Java Kerberos

The Kerberos System is an integral part of the Java Authentication and Authorization Service (JAAS).

Kerberos can be used in the LoginModule of the JAAS. The Kerberos class in Java is specified as com.sun.security.auth.module.Krb5LoginModule . When this is set in the jaas.conf as the LoginModule to use, the Kerberos protocol is used for authentication in the JAAS. As mentioned in earlier chapters, a subject is a user or other type of principal before it is authenticated. After it is authenticated, it becomes a principal , in this case, a KerberosPrincipal . The subject's private credentials will then be set with the KerberosTicket that will contain the keys, tokens, and other information that ensure the credentials of the principal.

This authentication is completed when the commit function is completed in the Krb5LoginModule . If the storeKey is set to true in the JAAS configuration file, the Krb5LoginModule stores the KerberosKey also as a private credential. If the useFirstPass is set in the JAAS configuration file, the LoginModule retrieves the username and password from the module's shared state using the javax.security.auth.login. name and the java.security.auth.login.password classes as the username and password keys.

If the authentication fails, there is no attempt for a retry and failure is reported . If the tryFirstPass is set to true, it operates like the useFirstPass except that if the authentication fails, the LoginModule uses the CallBackHandler to retrieve a new username and password. If it fails again, then a failure is reported back to the calling application. If the storePass is used, the username and password are stored even after authentication; otherwise if the clearPass is set, after authentication, the username and password are cleared. These are just some of the ways that the Krb5LoginModule class can use the client process for Kerberos.

The KerberosTicket class is the client class that sets up the ticket to communicate to the AS and TGS. To understand the fields and methods in this class, see the v5 ticket structure. The KerberosPrincipal class structures the name of the principal name; it takes the form of rich/admin/richware.com as described for v5.

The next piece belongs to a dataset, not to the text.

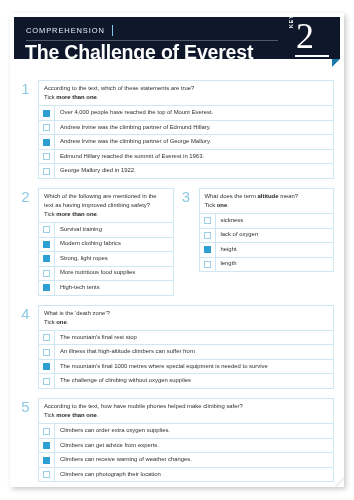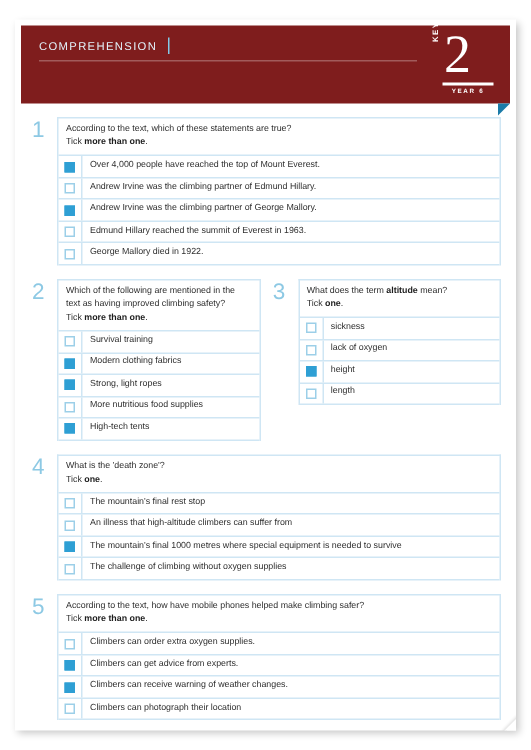"COMPREHENSION" .header { background: #7f1d1d -> #0f172a; height: 52px -> 42px; margin: 4px 4px 0 4px -> 4px 4px 12px 4px }
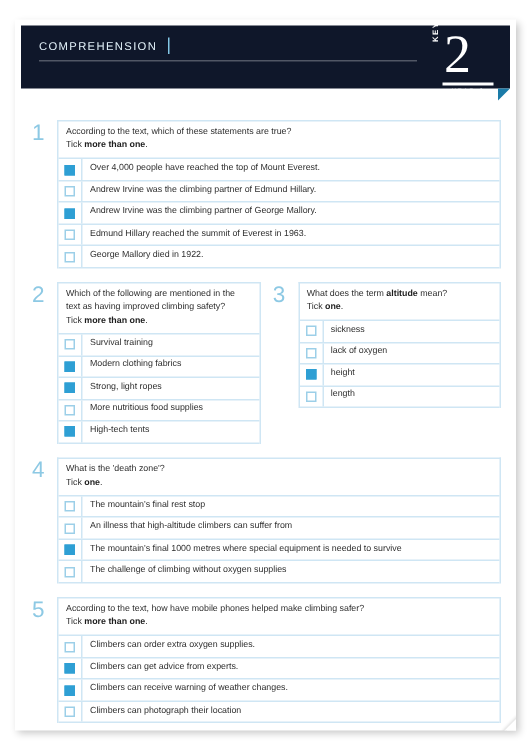"The Challenge of Everest" div.title { html: none -> <div>The Challenge of Everest</div> }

In the JAAS framework, just like the specification itself, Kerberos uses the GSS-API. In Java, it uses the Java GSS-API. These are all included in the 1.4 JREs that also support the Sun LoginModule of Kerberos. To run the Sun implementation, the krb5.conf and KDC must be set up correctly. These settings are used to set up the realm. The realm can also be set in the following properties: java.security.krb5.realm and java.security.krb5.kdc . If you set one of these properties, you must set them both. The property java.security.krb5.conf is used to define the location of the krb5.conf to the Java application.

Like all LoginModules in JAAS, there is the process of authentication. The Kerberos LoginModule is very popular for authentication. In order to log in using a username and password, a principal must be represented as soon as the subject logs in. The javax.security.auth.Kerberos.KerberosPrincipal class in Java implements this representation in both Java and Kerberos. The naming of this key is defined in RFC 1964.

When a key is available in the Kerberos keytab , the LoginModule reads it from Kerberos and uses it as the secret key. The Java class to support this functionality is the javax.security.auth.Kerberos.KerberosKey class as part of the private credential set for using a key for the login of the principal. Using this functionality in a non-Java GSS (JGGS) implementation requires the use of the PrivateCredentialPermission from Java. Otherwise, when using JGSS, it will require the JAAS ServicePermission .

Another class that is used by the JAAS Kerberos LoginModule is the javax.security.auth.Kerberos.KerberosTicket class that is used to authenticate the principal to the KDC. The KerberosTicket is a wrapper around the Kerberos ticket mentioned in the Kerberos protocol and is used in both the requests and replies to and from the KDC. If using the JGSS, it also uses a ServicePermission that sets the permissions of the user based on the Kerberos PD from the KDC. Otherwise, the PrivateCredentialPermission of JAAS must be used to set the permissions of the principal because if JGSS is not being used to interface into the CSS-API, the KDC cannot set the principal's permission set using JASS.